1-Logiquement quand un navire prend eau, il faut le sauver.
2-Cette protestation prend la forme de l’émeute-au départ sporadique, puis devenant de plus en plus fréquente-suscitant nombre d’inquiétudes, avec un risque d’évolution vers un désordre social et politique.
3-L’exemple de la Tunisie et de l’Egypte sont les plus caractéristiques de ce face-à- face mortel où la rue clame «dégage» à l’égard du chef.
4-Référendum évoqué par l’article 175 de la Constitution.
5-L’article 178 de la Constitution de 1996 en porte trace et énumère les matières soustraites à la révision. En règle générale, elles fixent les principes fondamentaux du régime politique. Ce que Carl Schmitt appelle les «décisions politiques concrètes qui forment le «noyau» ou la «substance» de la Constitution dont le but n’est pas l’éternité de facto de la Constitution mais seulement de prohiber sa révision par la voie légale». Cf. Article 178: «Toute révision constitutionnelle ne peut porter atteinte:
1-au caractère républicain de l’Etat;
2-à l’ordre démocratique, basé sur le multipartisme;
3-à l’Islam, en tant que religion de l’Etat;
4-à l’arabe, comme langue nationale et officielle;
5-aux libertés fondamentales, aux droits de l’homme et du citoyen;
6- à l’intégrité et à l’unité du territoire national».
6-Par opposition au peuple souverain qui agit en qualité de pouvoir constituant originaire pour poser l’acte constituant.
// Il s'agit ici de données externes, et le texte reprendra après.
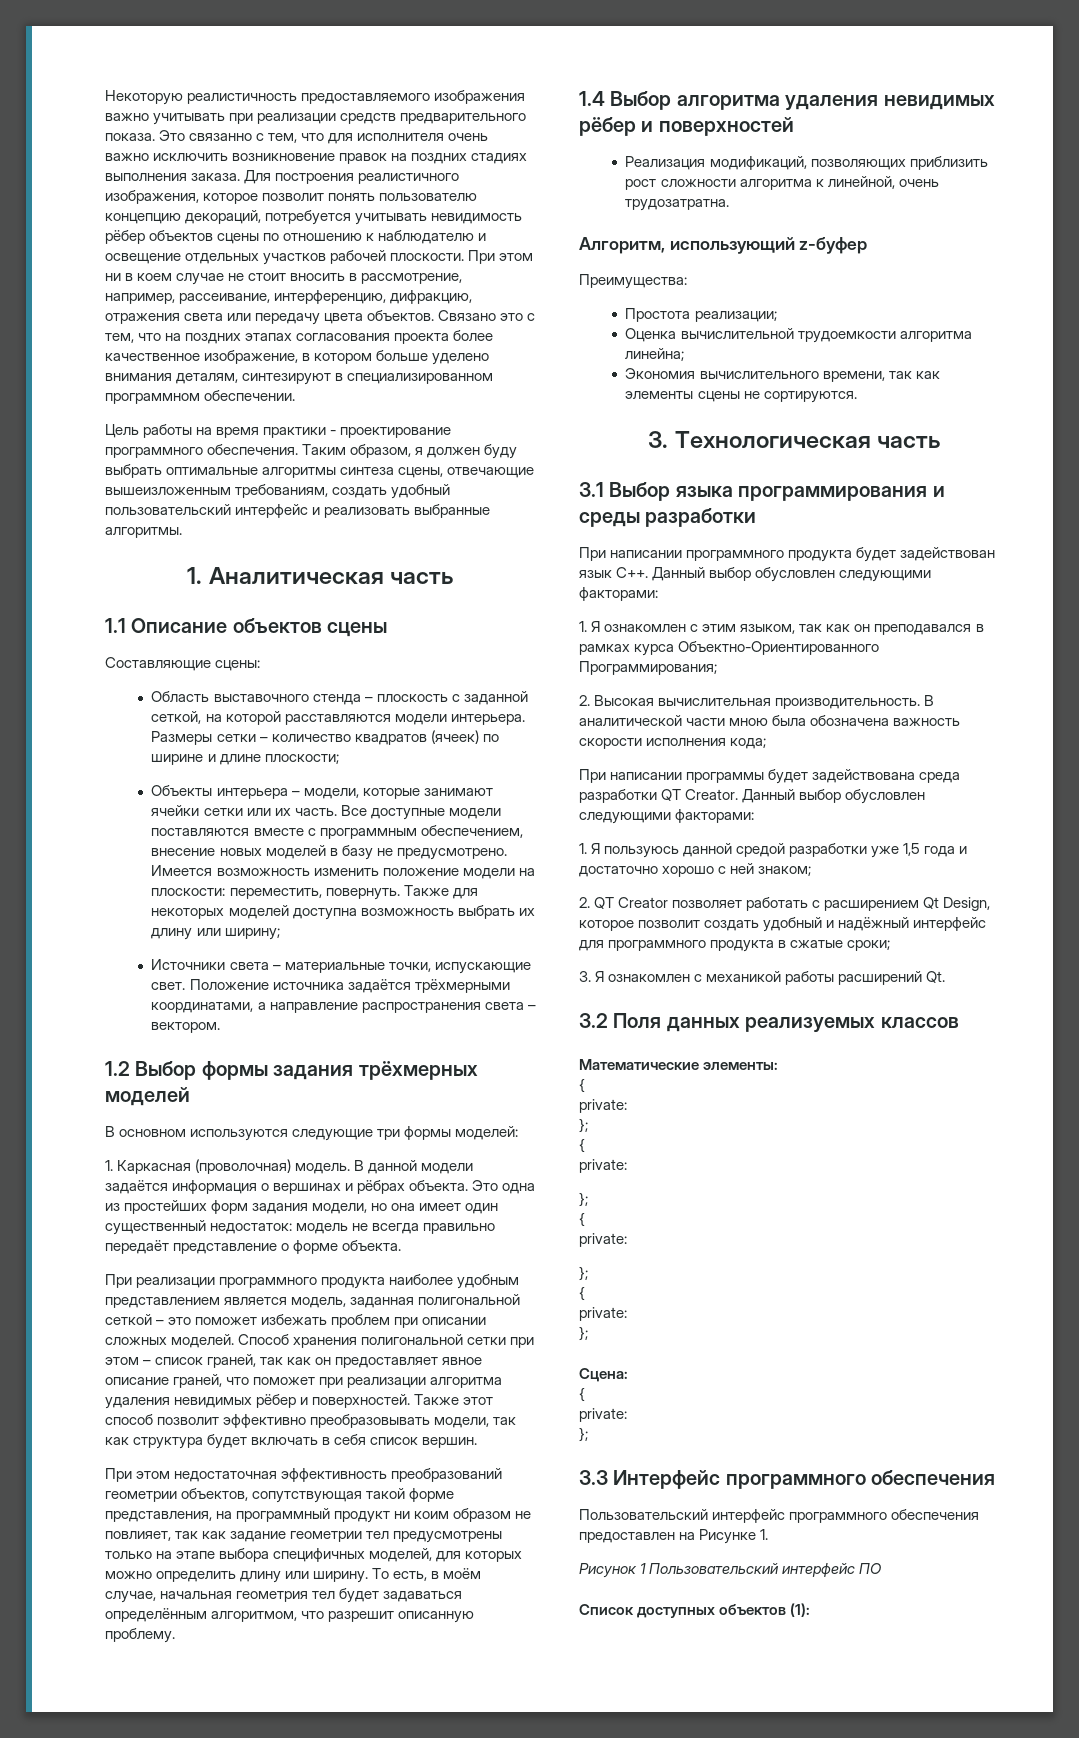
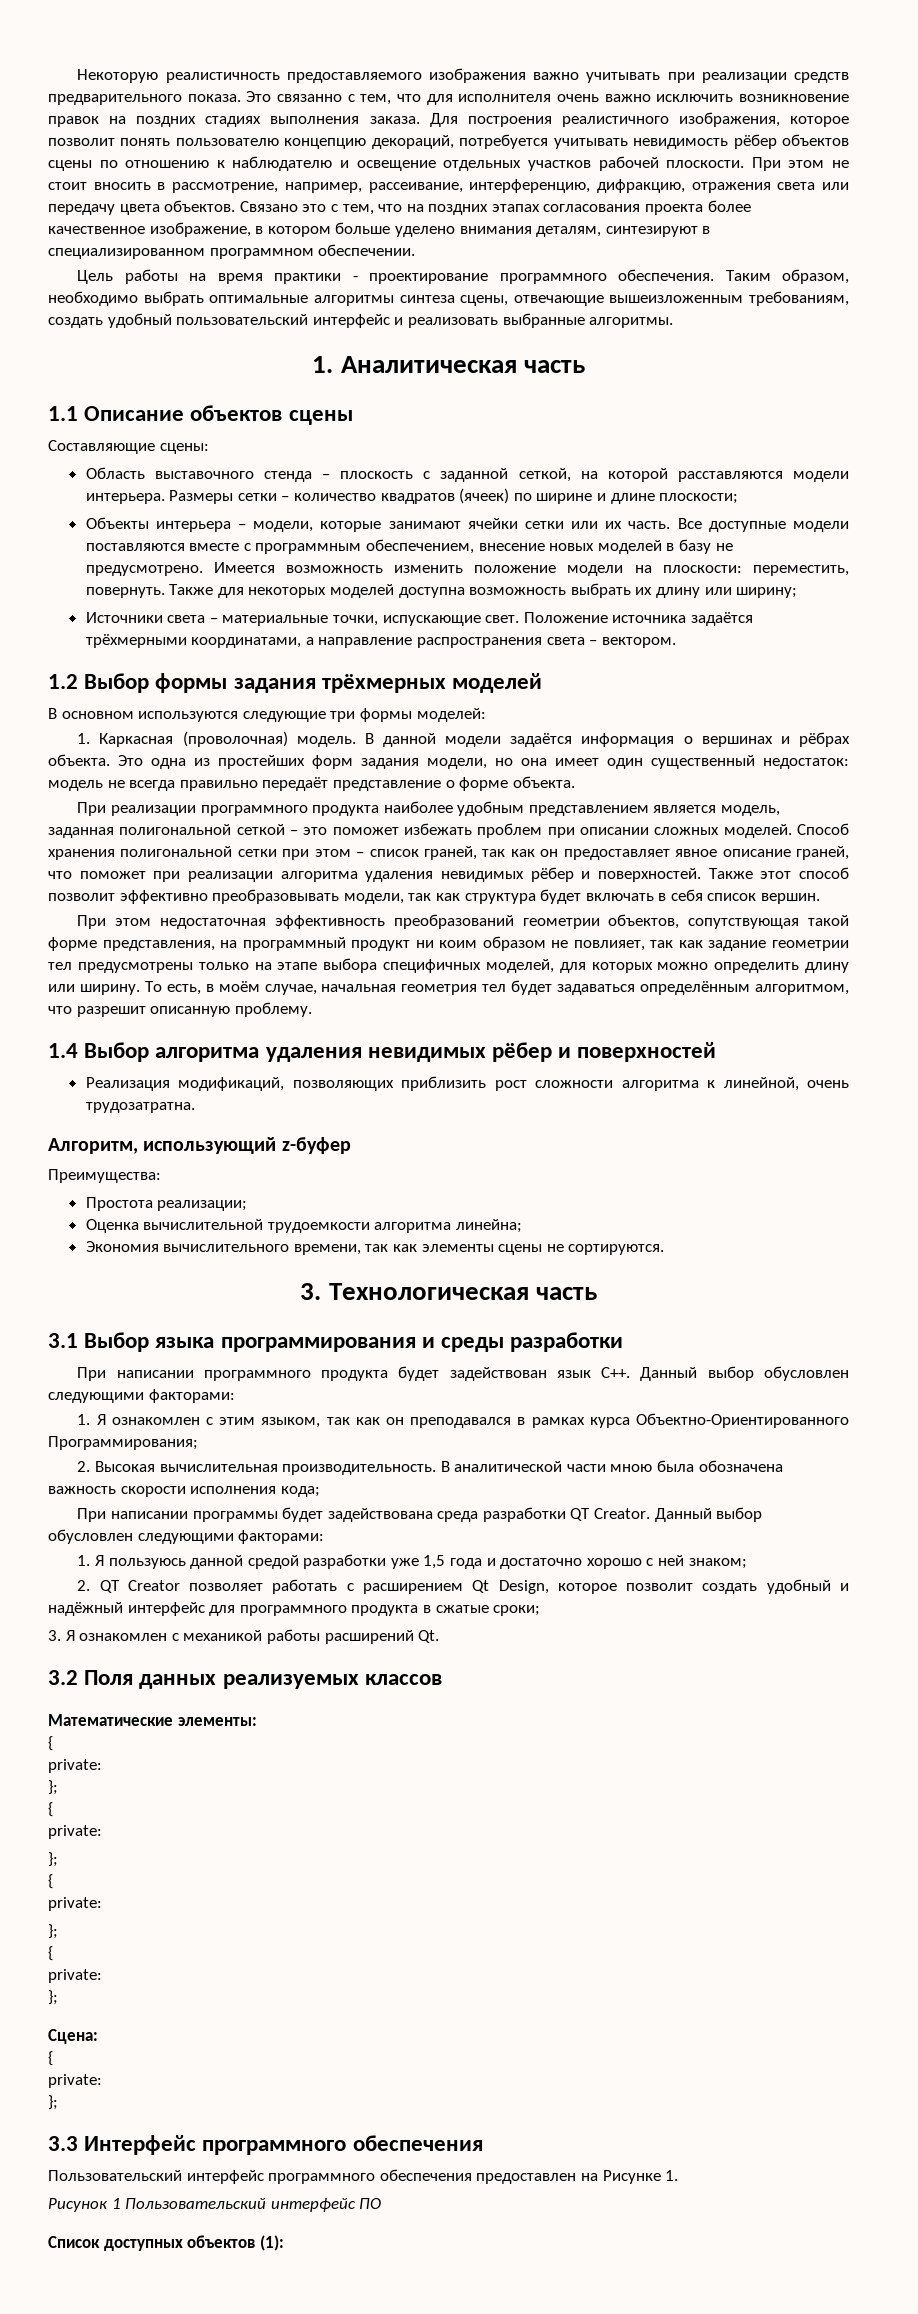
- При этом ни в коем случае не стоит вносить в рассмотрение, например, рассеивание, интерференцию, дифракцию, отражения света или передачу цвета объектов.
+ При этом не стоит вносить в рассмотрение, например, рассеивание, интерференцию, дифракцию, отражения света или передачу цвета объектов.
- Таким образом, я должен буду выбрать оптимальные алгоритмы синтеза сцены, отвечающие вышеизложенным требованиям, создать удобный пользовательский интерфейс и реализовать выбранные алгоритмы.
+ Таким образом, необходимо выбрать оптимальные алгоритмы синтеза сцены, отвечающие вышеизложенным требованиям, создать удобный пользовательский интерфейс и реализовать выбранные алгоритмы.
Cf. à ce propos Georges Burdeau «Traité de science politique» tome IV - Lgdj Paris 1969.
7-L’expression est empruntée à Georges Burdeau «Traité de science politique» tome IV - Lgdj Paris 1969.
8- Celui, nommément cité par l’article 175 de la Constitution.
9-Selon la théorie constitutionnelle1, il a nécessairement dualité du pouvoir constituant: pouvoir dé-constituant et pouvoir reconstituant.
10-Cf. ibidem page 224.
11-Comme le note O. Beaud, c’est le «slogan jus naturaliste d’appel au droit naturel contre le droit positif». Cf. op. préc. page 225.